Food for Thought

Week 7: Tuesday, March 9

1) According to Parker, what substantial changes did warfare undergo during the revolutionary and Napoleonic periods?

2) According to Keegan, what was Napoleon's overall objective in the war of 1815? What were the two strategies he could have employed to attain this objective? Which one did he choose? On the battlefield, why did he opt for a frontal assault?

3) Keegan divides the fighting at Waterloo into various categories. I would like you to come up with short, one- or two-sentence answers to each one of the following questions:

Cavalry vs. Cavalry: What didn't happen when cavalry charged cavalry? What did happen?

Artillery vs. Cavalry: What generally happened when cavalry encountered artillery?

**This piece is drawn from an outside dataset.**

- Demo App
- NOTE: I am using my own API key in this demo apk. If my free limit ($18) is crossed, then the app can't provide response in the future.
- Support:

Infantry vs. Cavalry: Could cavalry actually attack infantry? What usually happened when cavalry approached infantry? Under what circumstances could cavalry break infantry?

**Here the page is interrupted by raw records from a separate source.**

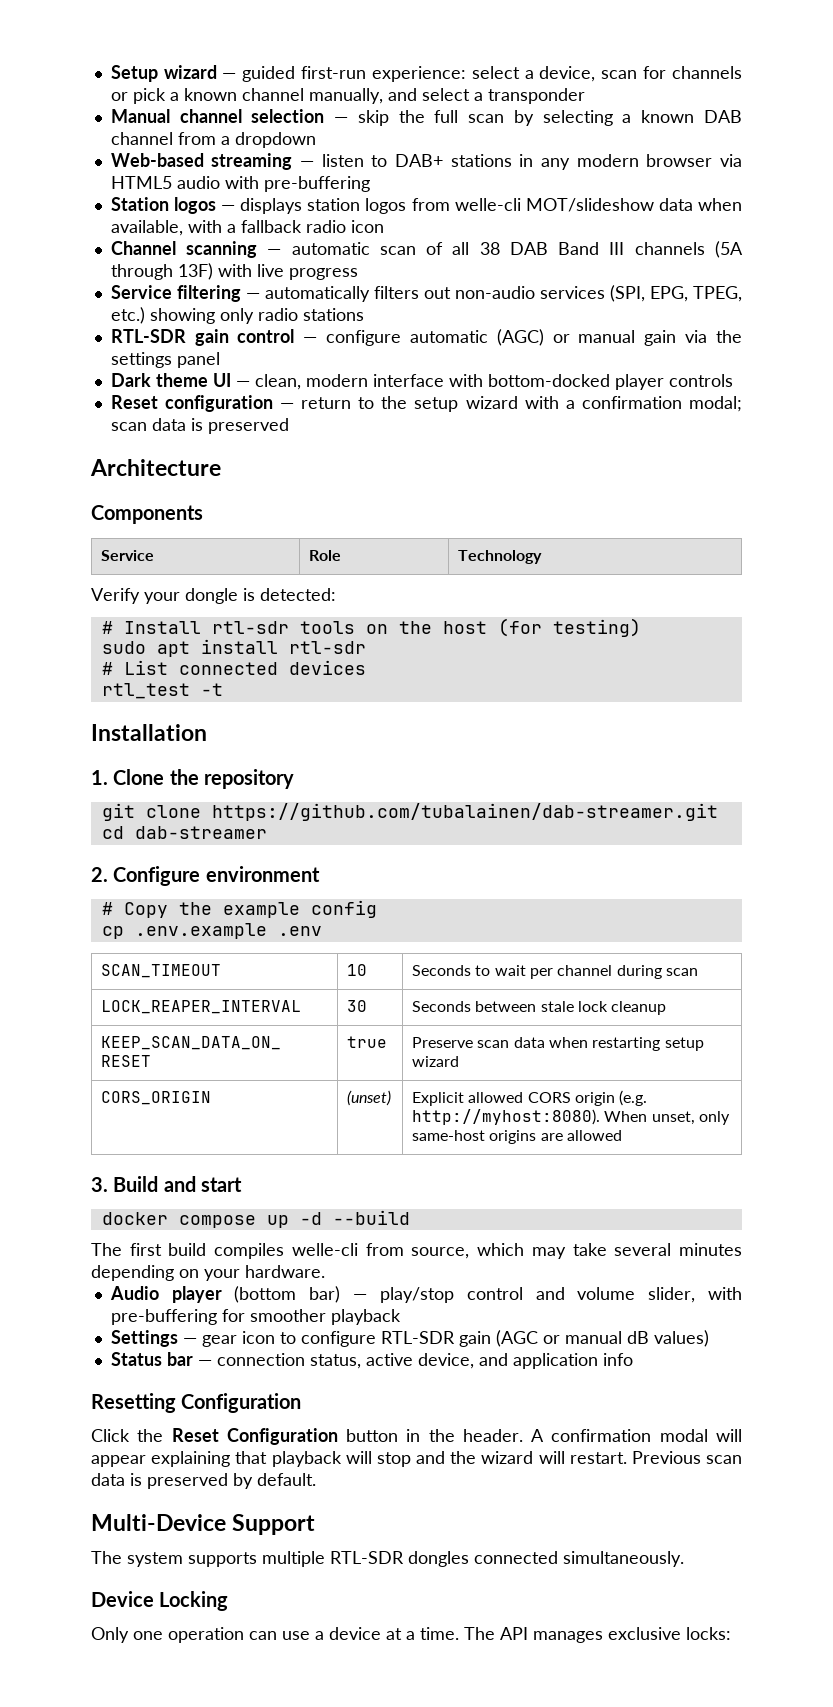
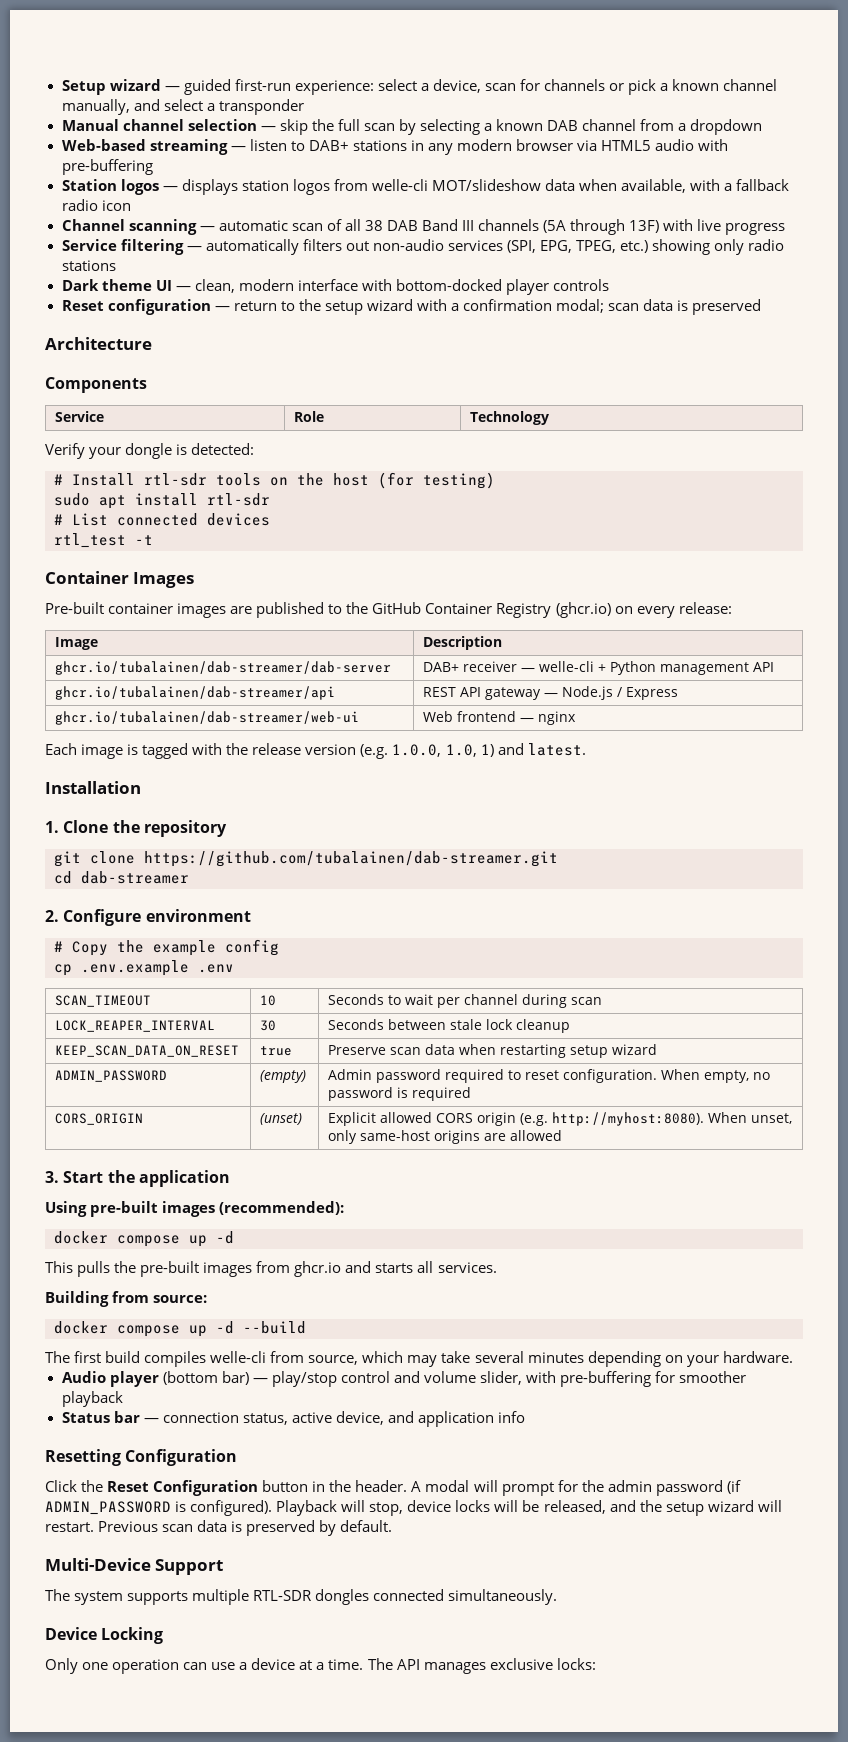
- RTL-SDR gain control — configure automatic (AGC) or manual gain via the settings panel
+ Container Images
+ Pre-built container images are published to the GitHub Container Registry (ghcr.io) on every release:
+ Image | Description
+ ghcr.io/tubalainen/dab-streamer/dab-server | DAB+ receiver — welle-cli + Python management API
+ ghcr.io/tubalainen/dab-streamer/api | REST API gateway — Node.js / Express
+ ghcr.io/tubalainen/dab-streamer/web-ui | Web frontend — nginx
+ Each image is tagged with the release version (e.g. 1.0.0, 1.0, 1) and latest.
+ ADMIN_PASSWORD | (empty) | Admin password required to reset configuration. When empty, no password is required
- 3. Build and start
+ 3. Start the application
+ Using pre-built images (recommended):
+ docker compose up -d
+ This pulls the pre-built images from ghcr.io and starts all services.
+ Building from source:
- Settings — gear icon to configure RTL-SDR gain (AGC or manual dB values)
- A confirmation modal will appear explaining that playback will stop and the wizard will restart.
+ A modal will prompt for the admin password (if ADMIN_PASSWORD is configured). Playback will stop, device locks will be released, and the setup wizard will restart.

Artillery vs. Infantry: Artillery could be very dangerous to infantry, but when was artillery most effective?

4) According to Keegan, infantry versus infantry was a special case, and he spends a great deal of time discussing it. He writes that it is easy for us to understand the ferocity of fighting in enclosed spaces that characterized the struggle for La Haye Sainte and Hougoumont. On the other hand, however, he thinks we have more trouble figuring out why soldiers would trade fire face-to-face in the open field at a range of only a few yards. He says (on page 168), "What makes episodes of this sort so difficult for the modern reader to visualize . . . is precisely their nakedly face-to-face quality, their offering and delivery of death over distances at which suburbanites swap neighbourly gardening hints, their letting of blood and infliction of pain in circumstances of human congestion we expect to experience only at cocktail parties. . . ." Consequently, he seeks to understand the psychology of infantry units in battle, which leads him to contemplate the following questions:

* First, why did the French infantry units involved in attacks collapse first from the rear of their formations?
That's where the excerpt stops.